Big pay day coming for Big East 3

During the past several months as the Big East has imploded, three of the schools who have been left behind in the mass exodus have been Connecticut, Cincinnati and South Florida.

But with a Big East  cash fund of close to $100 million available for distribution each of those schools should be collecting a check of between 18 and 25 million once the settlement is reached according to sources familiar with the talks between the Big East and the Catholic 7 schools who are pushing for a withdrawal by July 1.

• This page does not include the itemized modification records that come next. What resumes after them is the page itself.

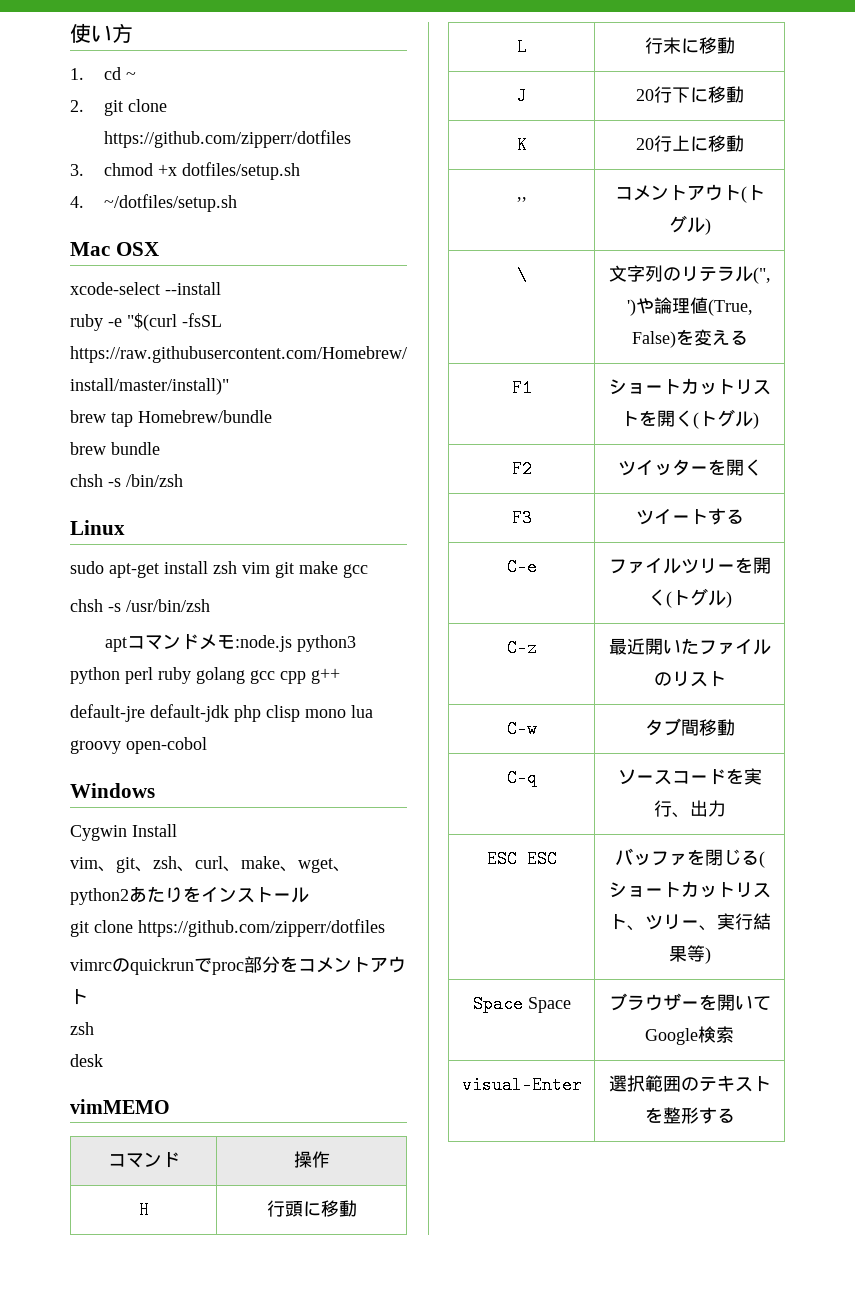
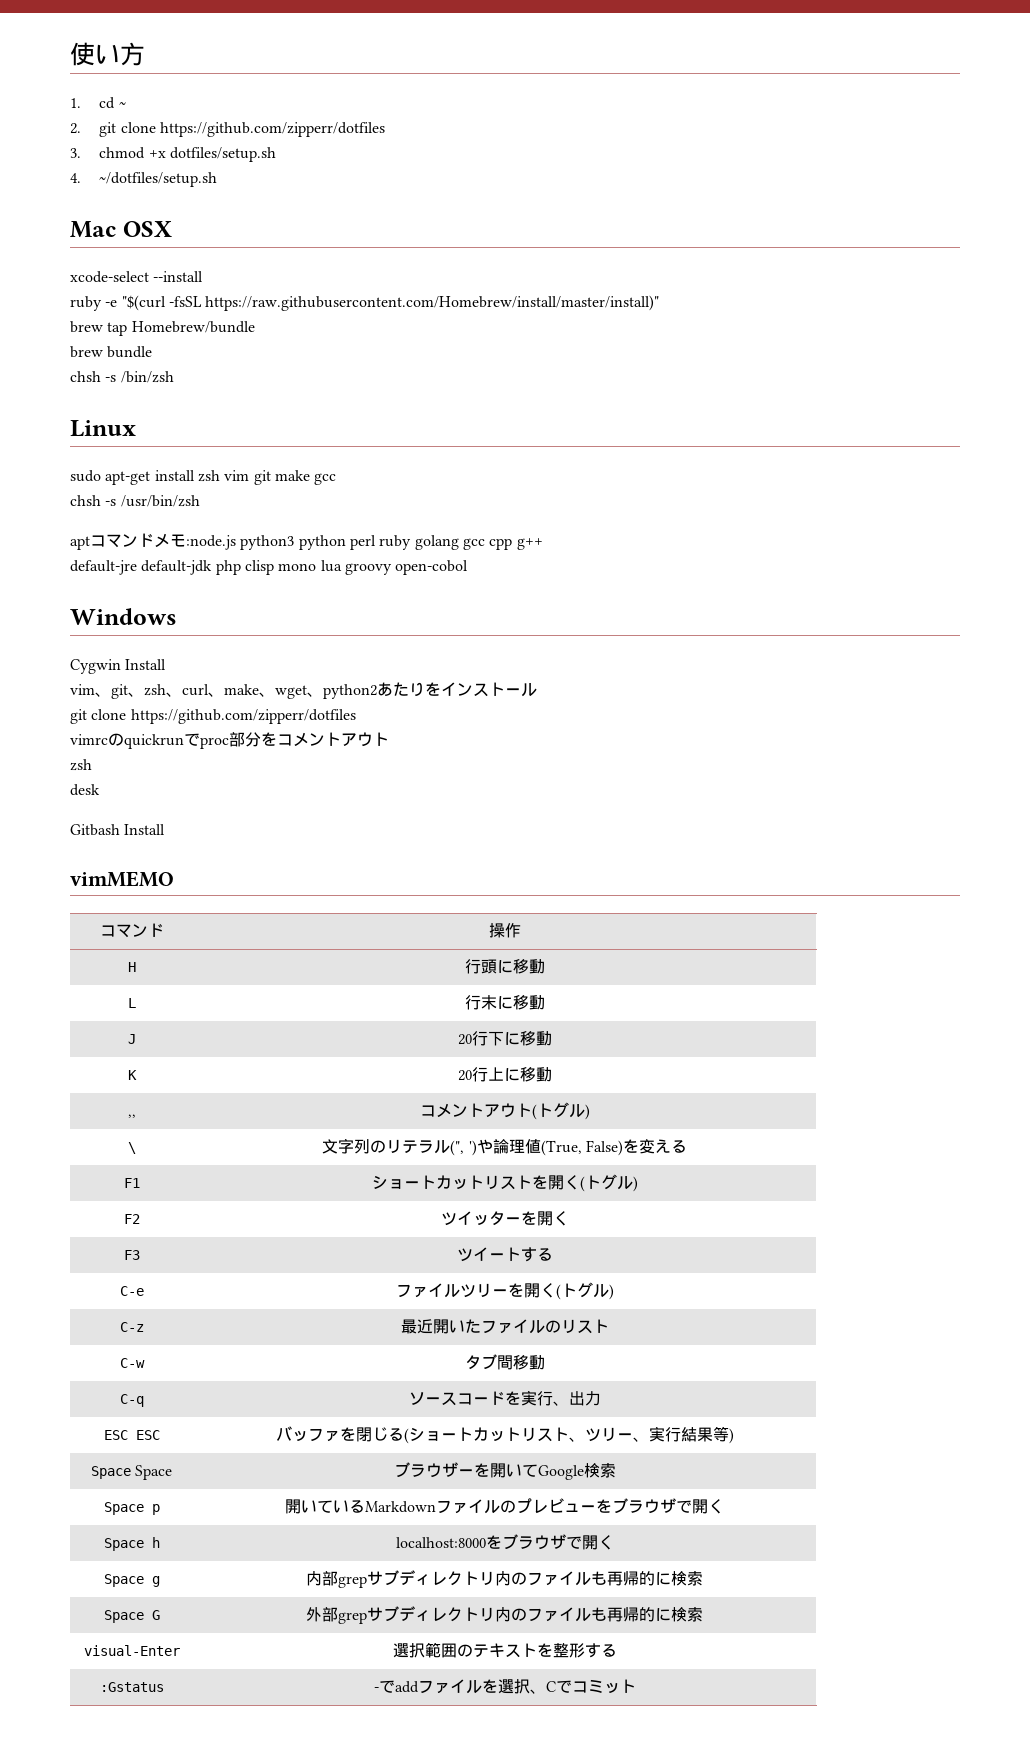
+ Gitbash Install
+ Space p | 開いているMarkdownファイルのプレビューをブラウザで開く
+ Space h | localhost:8000をブラウザで開く
+ Space g | 内部grepサブディレクトリ内のファイルも再帰的に検索
+ Space G | 外部grepサブディレクトリ内のファイルも再帰的に検索
+ :Gstatus | -でaddファイルを選択、Cでコミット

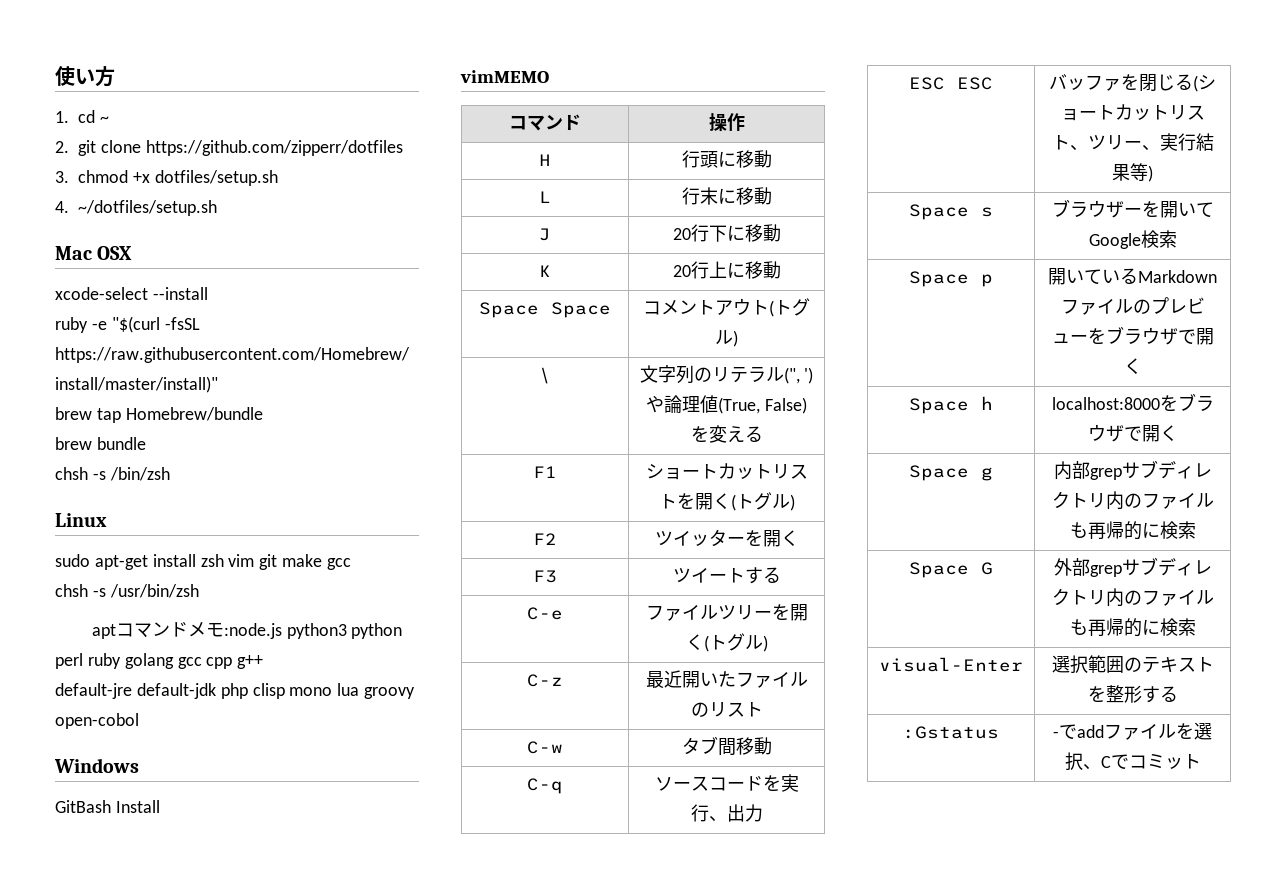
- Cygwin Install
- vim、git、zsh、curl、make、wget、python2あたりをインストール
- git clone https://github.com/zipperr/dotfiles
- vimrcのquickrunでproc部分をコメントアウト
- zsh
- desk
- Gitbash Install
+ GitBash Install
- ,, | コメントアウト(トグル)
+ Space Space | コメントアウト(トグル)
- Space Space | ブラウザーを開いてGoogle検索
+ Space s | ブラウザーを開いてGoogle検索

The $100 million total is a combination of  nearly 70 million dollars the Big East has and will collect in exit fee money from schools that have left or have announced they are leaving and another total of approximately $30 million  which will come to the Big East offices from the NCAA as “unit” shares for conference teams participation in the NCAA men’s basketball tournament.

According to sources, the Big East football faction has presented the Catholic 7 group consisting of St. John’s, DePaul, Providence, Marquette, Seton Hall, Georgetown and Villanova  with a lump sum offer of between 10 and 15 million dollars.

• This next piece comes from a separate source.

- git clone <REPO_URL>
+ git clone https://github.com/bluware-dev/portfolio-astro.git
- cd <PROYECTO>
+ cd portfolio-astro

Using the estimate of 15 million, that reduces the total to 85 million dollars.

The new Big  East schools that will be part of the Big East football league next season–SMU, Houston, Memphis, Central Florida and Temple will receive approximately $1 million each, which reduces the total by another $5 million down to 80 million.

New members committed to join the Big East in 2014 such as Tulane and East Carolina and Navy which is scheduled to join in 2015 (in football only) could also receive a payment if they honor their commitment , which should reduce the total to 77 million.

The Big East office will then take an operating cost fee of another $5 million, which will  reduce the total to approximately 72 million, which will then be divided evenly between Cincinnati, UConn and South Florida.

Since no agreement has yet been made or signed, the numbers could bounce either way with accommodations  by both sides.

The Catholic 7 would have received twice the 10 to 15 million amount if they had chosen to wait another year to break out on their own. Reportedly the Catholic 7 are asking the Big East for approximately 35 million in total payouts.

But the Big East felt that the early departure date and acquiring the name “Big East” had a significant price tag.

Negotiations on the total amount of “unit” money  for NCAA appearances the Catholic 7 receive front will continue for the next few days at the Catholic schools argue for a bigger share.

Just how fast that issue is resolved will determine when the final agreement is reached.

But in all of the scenarios, the Big East group of three schools left in the wake of conference reconfiguration will be well compensated.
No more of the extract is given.